TASK DESCRIPTION: In how many lines of the listing below does the word "color" occur? Say only the number.

"""

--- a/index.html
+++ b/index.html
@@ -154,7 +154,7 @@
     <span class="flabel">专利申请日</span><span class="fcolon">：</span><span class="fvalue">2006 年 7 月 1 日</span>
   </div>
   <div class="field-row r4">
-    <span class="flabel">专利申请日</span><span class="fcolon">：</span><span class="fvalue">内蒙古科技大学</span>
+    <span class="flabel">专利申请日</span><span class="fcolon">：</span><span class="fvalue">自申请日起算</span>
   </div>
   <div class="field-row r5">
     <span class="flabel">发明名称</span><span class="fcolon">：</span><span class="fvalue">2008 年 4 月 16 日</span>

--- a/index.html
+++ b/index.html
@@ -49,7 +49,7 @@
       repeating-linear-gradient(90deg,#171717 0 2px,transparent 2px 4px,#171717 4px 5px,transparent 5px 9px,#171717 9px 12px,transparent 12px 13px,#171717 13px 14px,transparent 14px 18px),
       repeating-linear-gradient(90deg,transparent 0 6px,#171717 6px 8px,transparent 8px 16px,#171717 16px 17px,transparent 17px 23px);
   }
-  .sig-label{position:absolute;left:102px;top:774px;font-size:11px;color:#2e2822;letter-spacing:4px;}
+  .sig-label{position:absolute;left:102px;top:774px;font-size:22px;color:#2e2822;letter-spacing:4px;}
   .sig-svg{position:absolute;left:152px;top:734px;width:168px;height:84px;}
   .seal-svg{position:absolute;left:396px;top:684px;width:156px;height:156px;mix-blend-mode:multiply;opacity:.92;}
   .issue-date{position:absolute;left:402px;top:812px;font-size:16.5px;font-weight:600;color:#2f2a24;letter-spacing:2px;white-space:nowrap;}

"""
"""

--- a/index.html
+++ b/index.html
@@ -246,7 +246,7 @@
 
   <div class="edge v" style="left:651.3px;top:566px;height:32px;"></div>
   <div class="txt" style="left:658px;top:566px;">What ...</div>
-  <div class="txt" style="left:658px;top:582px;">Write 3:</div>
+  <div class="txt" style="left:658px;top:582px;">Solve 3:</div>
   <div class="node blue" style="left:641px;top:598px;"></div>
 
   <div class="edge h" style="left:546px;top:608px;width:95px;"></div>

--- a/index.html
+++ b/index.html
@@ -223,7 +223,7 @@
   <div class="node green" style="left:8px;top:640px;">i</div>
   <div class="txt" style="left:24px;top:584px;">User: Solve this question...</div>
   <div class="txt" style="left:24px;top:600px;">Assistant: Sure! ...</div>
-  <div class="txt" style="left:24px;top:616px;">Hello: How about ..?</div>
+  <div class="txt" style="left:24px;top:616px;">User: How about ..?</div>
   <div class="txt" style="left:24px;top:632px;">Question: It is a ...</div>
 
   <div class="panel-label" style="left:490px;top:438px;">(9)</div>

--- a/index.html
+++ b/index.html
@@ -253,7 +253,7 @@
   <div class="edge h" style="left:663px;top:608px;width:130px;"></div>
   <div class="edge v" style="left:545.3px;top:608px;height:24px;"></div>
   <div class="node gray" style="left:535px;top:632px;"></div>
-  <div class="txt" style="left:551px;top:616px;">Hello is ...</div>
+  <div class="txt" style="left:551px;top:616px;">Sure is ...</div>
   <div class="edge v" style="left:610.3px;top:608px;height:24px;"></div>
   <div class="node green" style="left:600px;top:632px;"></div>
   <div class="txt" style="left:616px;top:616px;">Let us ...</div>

"""
"""

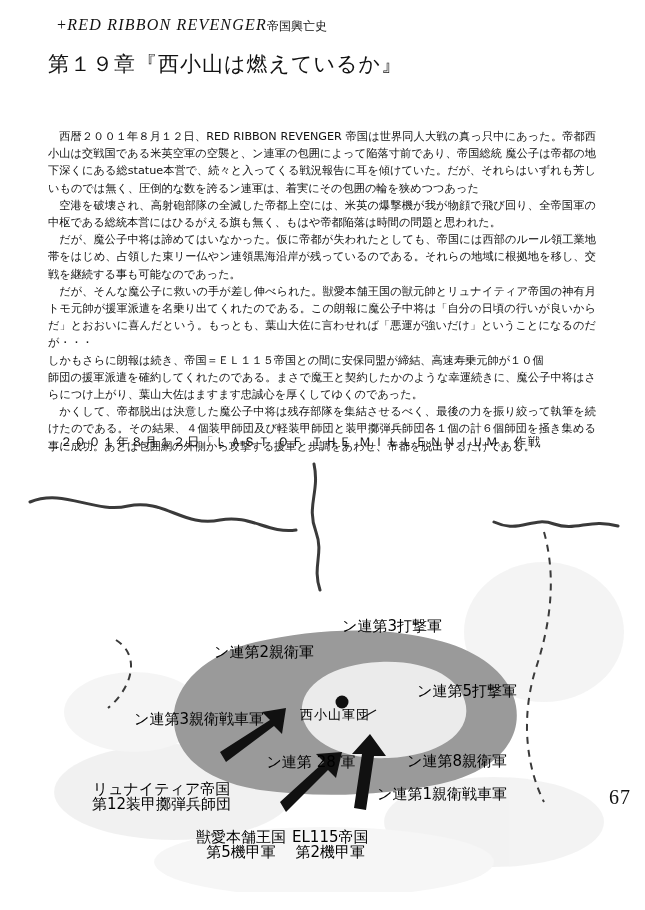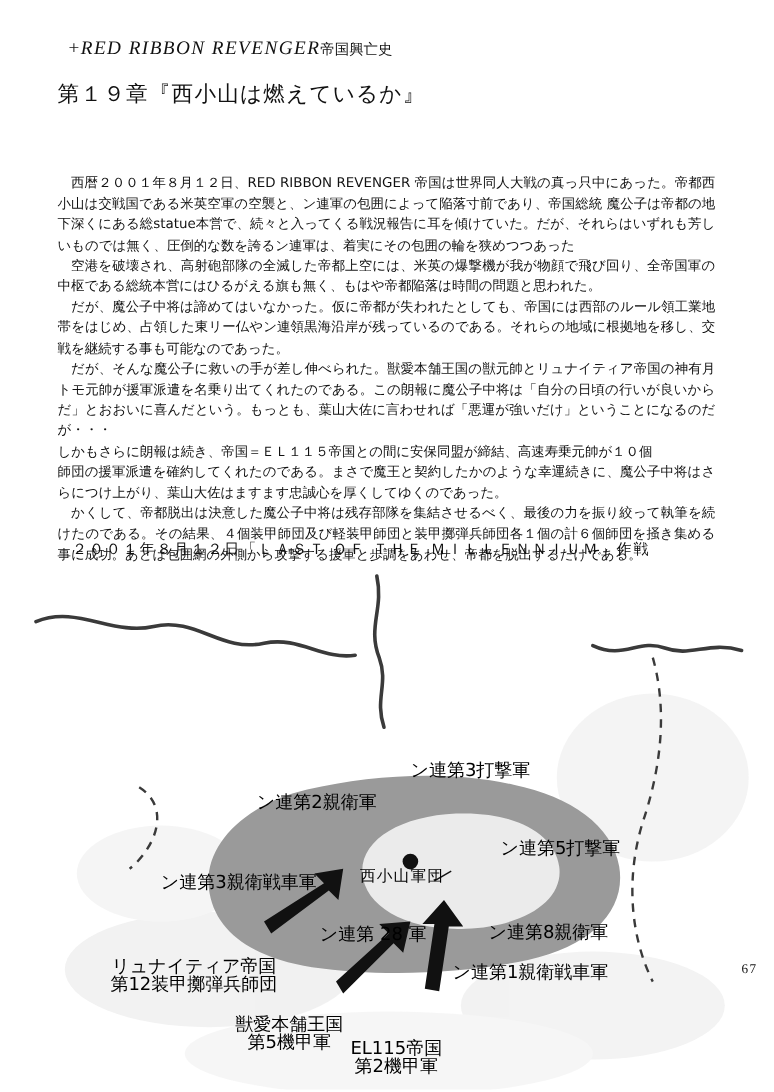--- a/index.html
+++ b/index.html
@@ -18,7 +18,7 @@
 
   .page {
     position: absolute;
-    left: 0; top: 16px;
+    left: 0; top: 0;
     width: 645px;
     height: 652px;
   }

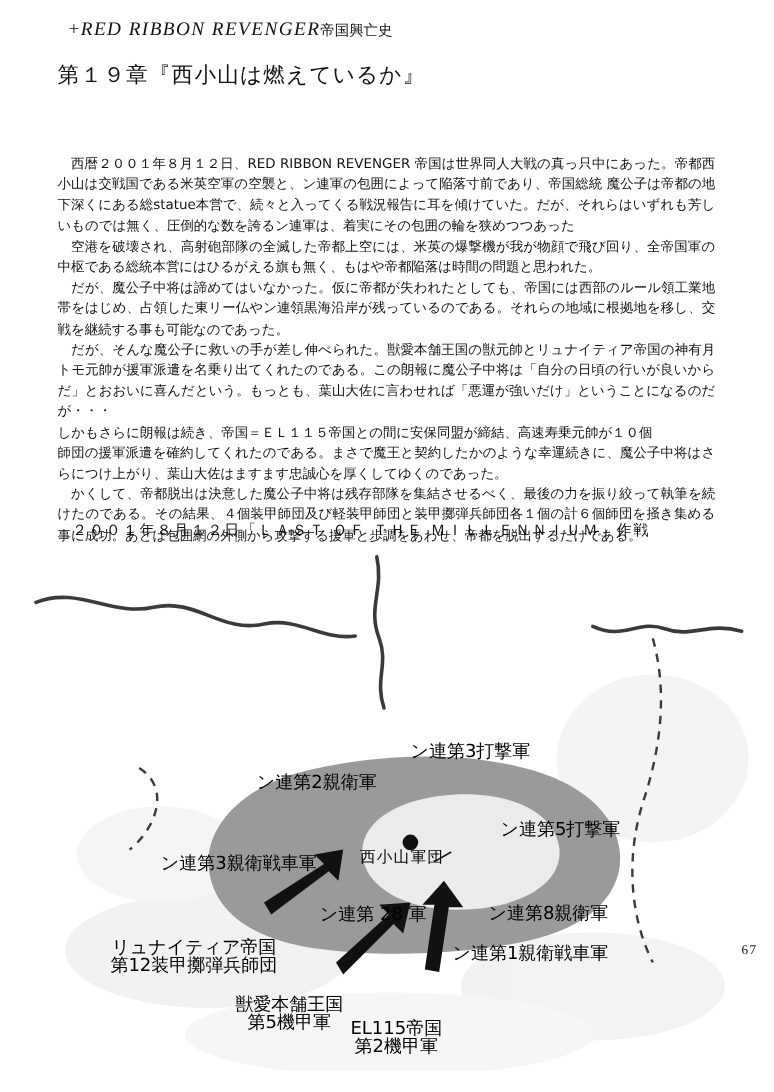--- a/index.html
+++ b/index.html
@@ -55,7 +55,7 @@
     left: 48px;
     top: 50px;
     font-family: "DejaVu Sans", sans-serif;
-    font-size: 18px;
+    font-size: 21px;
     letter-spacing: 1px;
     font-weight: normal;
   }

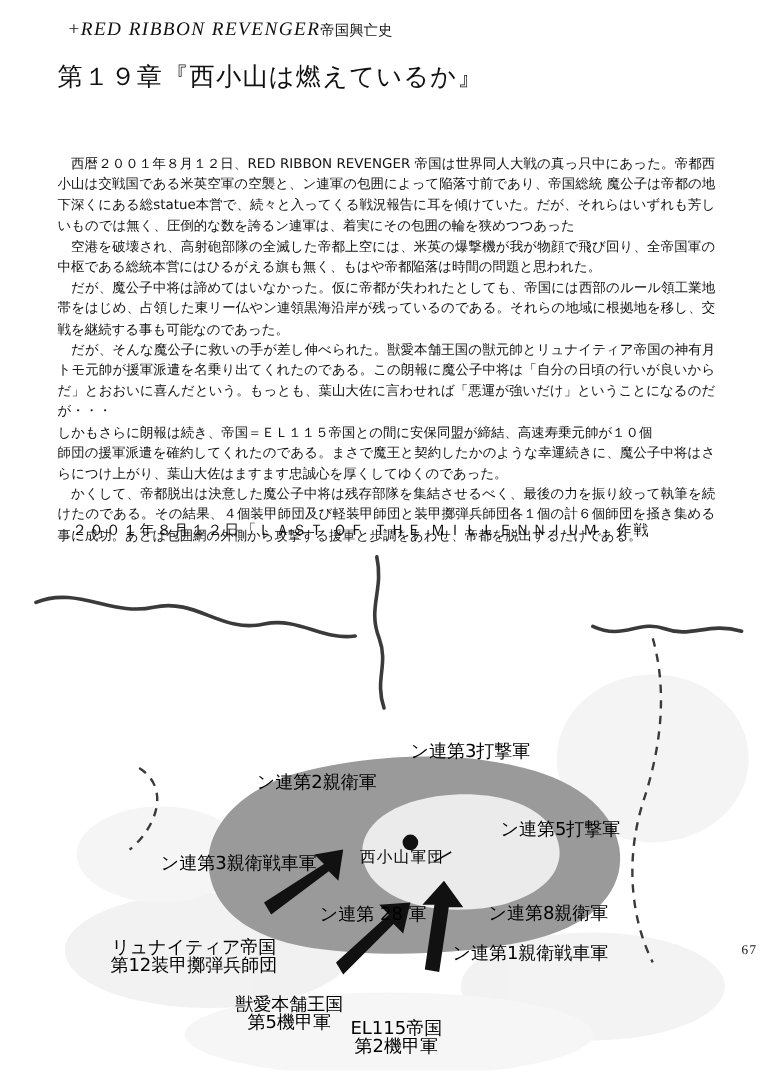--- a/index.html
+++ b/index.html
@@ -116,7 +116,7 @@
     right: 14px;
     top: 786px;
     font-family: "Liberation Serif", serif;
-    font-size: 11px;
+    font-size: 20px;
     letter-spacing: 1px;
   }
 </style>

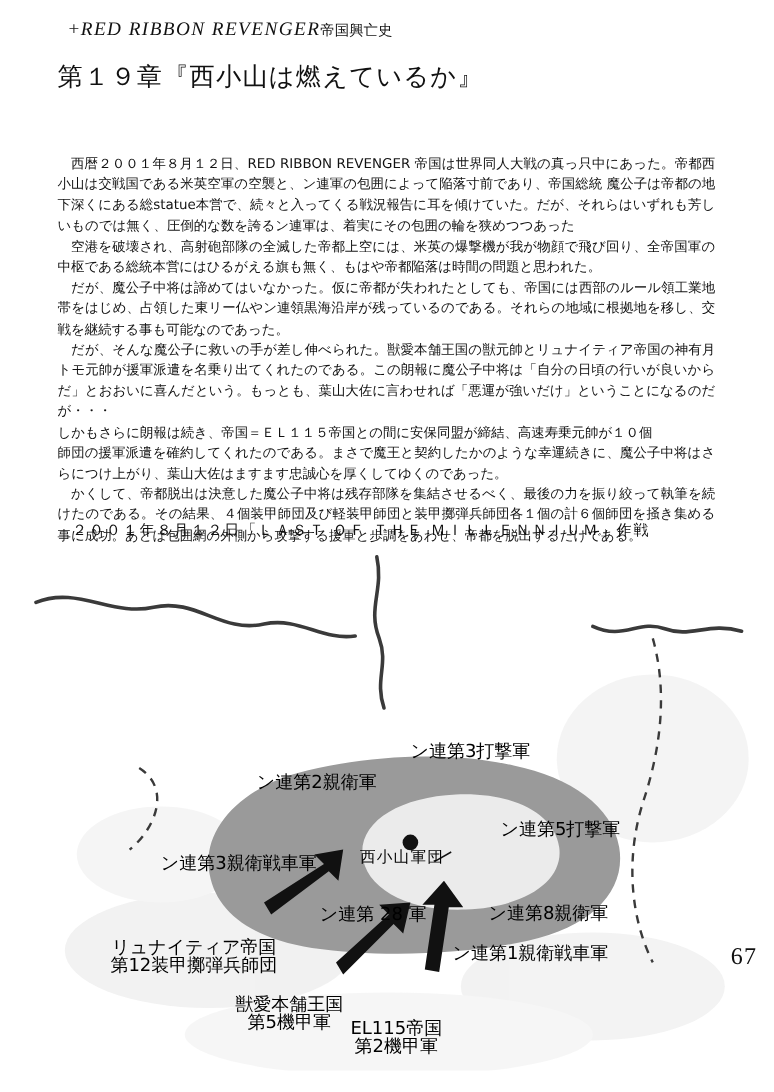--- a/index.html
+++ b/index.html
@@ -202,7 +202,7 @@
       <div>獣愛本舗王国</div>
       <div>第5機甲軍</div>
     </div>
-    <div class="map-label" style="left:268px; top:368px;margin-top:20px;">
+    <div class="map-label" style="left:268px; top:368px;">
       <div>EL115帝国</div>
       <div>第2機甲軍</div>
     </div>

"""

EXERCISE OUTPUT: 3